On January 5, 2009 Appellant filed a Petition for Custody and Support for the minor C.L.L.1 (hereinafter the minor) in the Trial Court. On January 5, 2009 Appellant also filed for, and was granted, temporary custody of the minor.2 Appel-lee filed her own Petition for Custody and Support for the minor in the Trial Court on January 6, 2009. A Show Cause hearing on the issue of temporary orders was set for January 20, 2009.
On January 16, 2009 Appellee filed a Motion to Dismiss, which was mailed to Appellant. The several affidavits of non-party witnesses’ statements to support Ap-pellee’s Motion to Dismiss were never served on Appellant. Appellee submitted them at the January 20, 2009 Show Cause Hearing.3 The Court order entered on January 5, 2009 granted temporary custody to Appellant; a temporary restraining order against Appellee; and set a Show Cause Hearing in order to allow Appellee “... to answer to the requests as stated in the motion and affidavit on file herein.” The notice portion of the January 5, 2009 Order did not inform either party that a Motion to Dismiss the underlying cause of action would be considered at the hearing on January 20, 2009.

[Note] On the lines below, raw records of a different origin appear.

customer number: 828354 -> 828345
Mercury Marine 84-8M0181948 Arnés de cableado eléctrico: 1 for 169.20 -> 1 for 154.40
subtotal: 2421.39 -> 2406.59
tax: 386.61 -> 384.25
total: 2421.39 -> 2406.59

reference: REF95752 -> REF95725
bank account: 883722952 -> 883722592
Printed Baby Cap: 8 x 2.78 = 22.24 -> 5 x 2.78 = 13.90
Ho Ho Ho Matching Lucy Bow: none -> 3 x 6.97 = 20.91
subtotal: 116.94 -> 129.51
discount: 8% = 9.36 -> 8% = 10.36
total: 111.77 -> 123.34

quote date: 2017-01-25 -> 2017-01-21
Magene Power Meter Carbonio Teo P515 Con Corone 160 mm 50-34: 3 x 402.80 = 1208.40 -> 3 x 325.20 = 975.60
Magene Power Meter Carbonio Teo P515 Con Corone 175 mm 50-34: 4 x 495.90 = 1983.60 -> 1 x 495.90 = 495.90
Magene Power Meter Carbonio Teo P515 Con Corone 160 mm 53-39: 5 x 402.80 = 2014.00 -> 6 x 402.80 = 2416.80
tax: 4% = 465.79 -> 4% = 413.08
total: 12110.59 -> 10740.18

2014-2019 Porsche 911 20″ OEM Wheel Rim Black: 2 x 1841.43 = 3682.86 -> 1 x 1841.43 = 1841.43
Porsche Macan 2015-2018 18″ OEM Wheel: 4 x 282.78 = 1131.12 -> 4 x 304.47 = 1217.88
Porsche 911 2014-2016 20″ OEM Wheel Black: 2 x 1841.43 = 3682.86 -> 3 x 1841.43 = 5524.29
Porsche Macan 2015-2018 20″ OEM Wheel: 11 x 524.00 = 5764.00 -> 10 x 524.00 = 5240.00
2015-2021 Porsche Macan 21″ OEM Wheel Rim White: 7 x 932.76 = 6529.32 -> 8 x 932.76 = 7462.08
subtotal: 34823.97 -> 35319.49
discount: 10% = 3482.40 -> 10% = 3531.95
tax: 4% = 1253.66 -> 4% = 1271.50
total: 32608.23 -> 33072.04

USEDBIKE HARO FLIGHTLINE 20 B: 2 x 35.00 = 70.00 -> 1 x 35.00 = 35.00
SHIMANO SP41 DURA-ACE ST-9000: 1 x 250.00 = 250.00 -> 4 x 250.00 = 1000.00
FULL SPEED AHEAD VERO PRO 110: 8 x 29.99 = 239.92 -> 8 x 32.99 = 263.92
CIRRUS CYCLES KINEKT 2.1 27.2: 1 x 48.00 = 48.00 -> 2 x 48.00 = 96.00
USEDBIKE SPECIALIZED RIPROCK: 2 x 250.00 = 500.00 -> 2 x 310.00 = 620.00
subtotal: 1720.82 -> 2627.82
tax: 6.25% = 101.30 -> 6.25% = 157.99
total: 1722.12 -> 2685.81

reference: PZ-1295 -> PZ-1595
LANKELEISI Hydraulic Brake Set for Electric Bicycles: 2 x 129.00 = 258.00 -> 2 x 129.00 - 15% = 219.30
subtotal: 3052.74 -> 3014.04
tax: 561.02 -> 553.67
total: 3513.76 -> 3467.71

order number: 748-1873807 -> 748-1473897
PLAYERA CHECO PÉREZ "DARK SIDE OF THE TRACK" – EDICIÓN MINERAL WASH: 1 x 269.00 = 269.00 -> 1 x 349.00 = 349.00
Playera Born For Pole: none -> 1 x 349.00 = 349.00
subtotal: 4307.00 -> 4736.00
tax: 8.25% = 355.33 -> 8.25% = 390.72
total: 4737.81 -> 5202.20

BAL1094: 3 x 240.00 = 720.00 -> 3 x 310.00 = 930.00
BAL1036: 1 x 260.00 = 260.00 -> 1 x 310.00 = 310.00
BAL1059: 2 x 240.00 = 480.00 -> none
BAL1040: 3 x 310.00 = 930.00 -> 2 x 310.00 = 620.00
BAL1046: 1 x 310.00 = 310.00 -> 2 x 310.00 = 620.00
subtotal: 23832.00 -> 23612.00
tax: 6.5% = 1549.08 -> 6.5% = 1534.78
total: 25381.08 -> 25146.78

On January 20, 2009 the Trial Court went beyond the Show Cause hearing and ruled on Appellee’s Motion and Deelaration to Dismiss. The Judge dismissed the underlying cause of action with prejudice; she considered the Motion to Dismiss and the submitted affidavits in her rulings. Appellant appealed, arguing violations of his due process rights. We granted appeal. For reasons stated below we find Appellant’s procedural due process rights have been violated, and the judgment entered on January 20, 2009 should be vacated, and this matter remanded.
ISSUE
Were Appellant’s rights to procedural due process violated when the Trial Court went beyond the scope of the Show Cause Hearing and granted Ap-pellee’s Motion to Dismiss?
STANDARD OF REVIEW
The issue is a question of law which we review de novo. Colville Confederated Tribes v. Naff, 2 CCAR 50, 2 CTCR 08, 22 ILR 6032 (1995). Where there are written findings of fact we give deference to the Trial Court, as a general rule. In this case the Trial Court Judge entered written findings of fact and conclusions of law on January 29, 2009, a full week after the time the appeal was filed in our Court. The written findings are not specific findings, i.e. reasoning by the Judge of what are the facts found in the case after a review of all of the evidence presented. Zavala v. Milstead, and Joseph, 10 CCAR 14, 5 CTCR 22, — ILR -, — Am. Tribal Law-(2009). The written findings are more in the nature of an extensive judicial summary of the pleadings filed and the evidence and arguments presented in [121]*121this case. For this reason we review the oral record de novo.
DISCUSSION
Basic tenets of procedural due process include adequate notice, the opportunity to be heard and present evidence on one’s own behalf. The time and manner of the hearing must be meaningful. R.L. and B.J., Minors v. CCT Child and Family Services, 6 CCAR 1, 3, 3 CTCR 39, 28 ILR 2863, — Am. Tribal Law - (2001).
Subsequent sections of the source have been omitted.